GCP: Enabling autoUpgrade for node-pools to reduce manual maintenance

GKE cluster upgrades do not need to be a manual process.  GKE clusters can be auto upgraded by subscribing the cluster to an appropriate release channel and assigning a sensible maintenance window.  As long as adequate pod disruption budgets, replicas, and ingress are configured, these upgrades can happen without interrupting  availability.

To check the current settings of your GKE cluster use the commands below.

# get list of clusters and their locations
gcloud container clusters list

# set cluster name from list above
cluster_name=xxxxxx
# set either --region or --zone from cluster above
location_flag="--region=xxxxx"

# set node pool name
gcloud container node-pools list --cluster=$cluster_name $location_flag
nodepool_name=xxxxx

# which release channel, if any?
gcloud container clusters describe $cluster_name $location_flag --format="value(releaseChannel)"
# autoUpgrade true ?
gcloud container clusters describe $cluster_name $location_flag --format="value(nodePools.management)"

# maintenance window
gcloud container clusters describe $cluster_name $location_flag --format="value(maintenancePolicy)"

Example: Cluster set to auto-upgrade on STABLE channel, but only on weekend nights

If you had a production cluster, you may want it to stay current on the well-tested and slower moving STABLE channel only upgrading on Friday/Saturday nights, when possible issues could be corrected before many customers were affected.

# view versions available in STABLE channel
gcloud container get-server-config --format "json(channels)" $location_flag | jq '.channels[] | select(.channel=="STABLE")'

# set release channel at cluster level
gcloud container clusters update $cluster_name $location_flag --release-channel STABLE

# maintenance time set to FRI+SAT 0500-1000 UTC (1a-6a ET)
# dates are just models, pick an arbitrary Friday
gcloud container clusters update $cluster_name $location_flag --maintenance-window-start="2022-05-13T05:00:00Z" --maintenance-window-end "2022-05-13T10:00:00Z" --maintenance-window-recurrence "FREQ=WEEKLY;BYDAY=FR,SA"

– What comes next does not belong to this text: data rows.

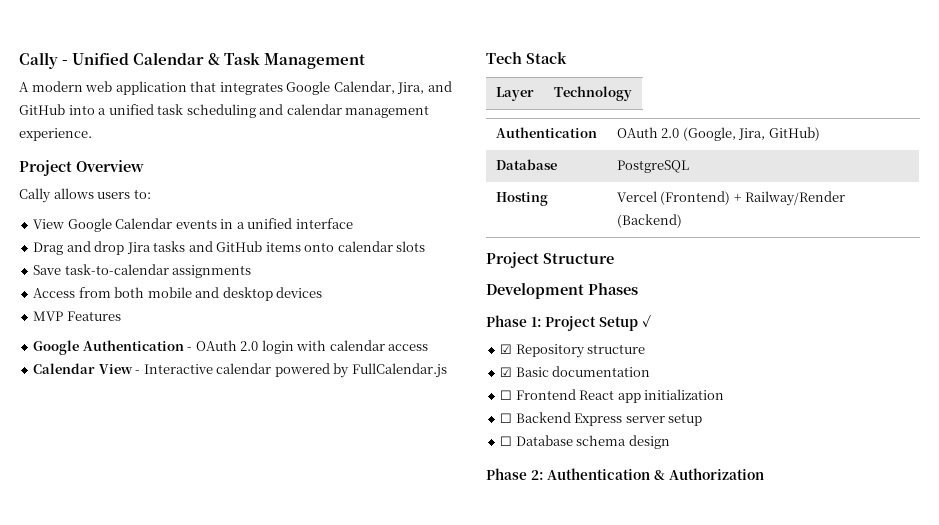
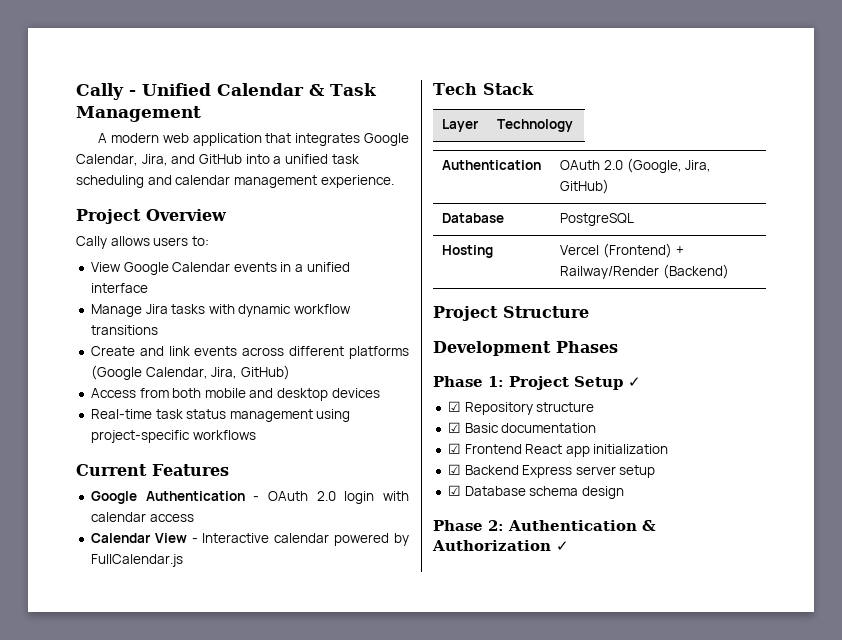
- Drag and drop Jira tasks and GitHub items onto calendar slots
- Save task-to-calendar assignments
+ Manage Jira tasks with dynamic workflow transitions
+ Create and link events across different platforms (Google Calendar, Jira, GitHub)
- MVP Features
+ Real-time task status management using project-specific workflows
+ Current Features
- ☐ Frontend React app initialization
+ ☑ Frontend React app initialization
- ☐ Backend Express server setup
+ ☑ Backend Express server setup
- ☐ Database schema design
+ ☑ Database schema design
- Phase 2: Authentication & Authorization
+ Phase 2: Authentication & Authorization ✓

# enable auto-upgrade at node pool level
# this WILL cause a node pool rebuild if first time set
gcloud container node-pools update $nodepool_name --cluster=$cluster_name $location_flag --enable-autoupgrade

Example: Cluster set to auto-upgrade on RAPID channel, but only on weekday mornings

If you have a development cluster, you may want it to stay on the leading edge RAPID channel with upgrades happening during North American mornings, when issues could quickly be addressed by Engineering groups as they started their work day.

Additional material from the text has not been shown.